Have you ever noticed how many pro-government Trending Topics are all over the Venezuelan Twittersphere? Ever wonder how the central government really does that?
The folks at NGO IPYS Venezuela recently released two reports that spell out how the hegemony uses the zillions of Twitter accounts belonging to State officials and institutions to both spread its propaganda and attack opponents.
The first one, titled “Army Caliber 2.0” (El ejército calibre 2.0) analyzed how the hegemony promoted five Twitter hashtags last May, by using at least 65 accounts of State entities, including Ministries, companies and of course, media outlets. These hashtag pushes were coordinated (Tuitazos) and the government boasts of them as a revolutionary success.
What’s the point?
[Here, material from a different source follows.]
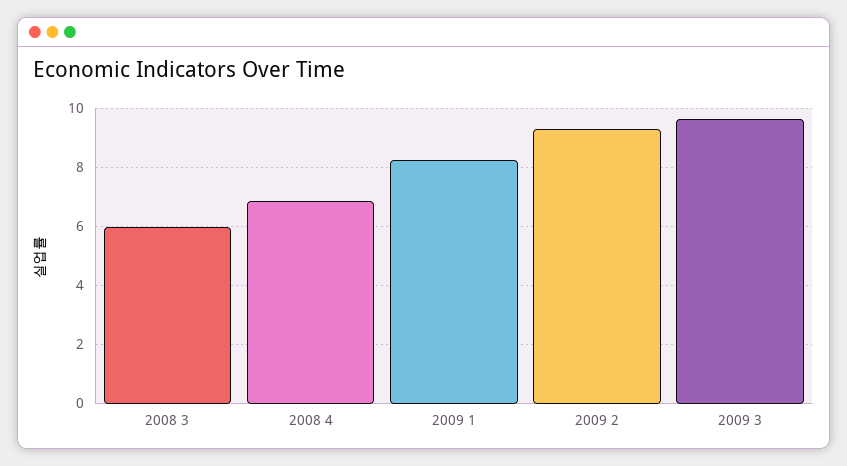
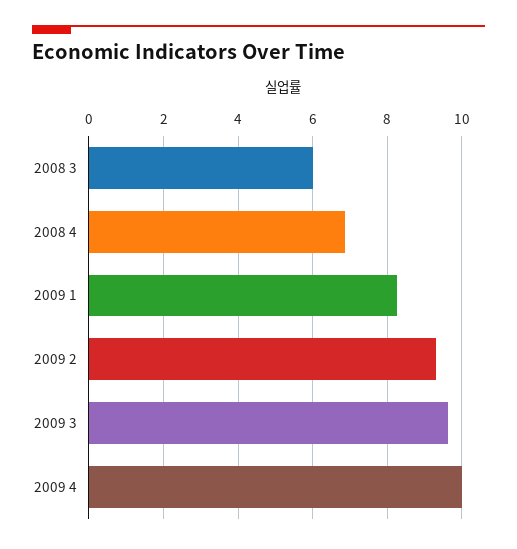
2009 4: none -> 10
Iria Puyosa, UCV professor and specialist in social networks explains:
The purpose of generating trending topics pushed by the SIBCI (The Venezuelan State’s Media System) is to set out a media agenda, guiding outlets to follow pseudo-news which otherwise wouldn’t have any impact on public opinion…”
The second report called “Official Offenses in 140 characters” (Agravios Officiales in 140 caracteres), reviewed the personal accounts of important State officials during 29 months (January 1st, 2013 – May 30th, 2015) and found out that 699 targeted attacks against the press were made by 16 government figures during that period of time.
And it even has a M. Night Shyamalan-styled twist: The greatest offender of all is CONATEL’s Director-General William Castillo (known in the Twitter-sphere as planwac). The same guy in charge of supervising the Internet in Venezuela and who recently asked for new legal reforms to regulate “criminal phenomenons” in the social networks.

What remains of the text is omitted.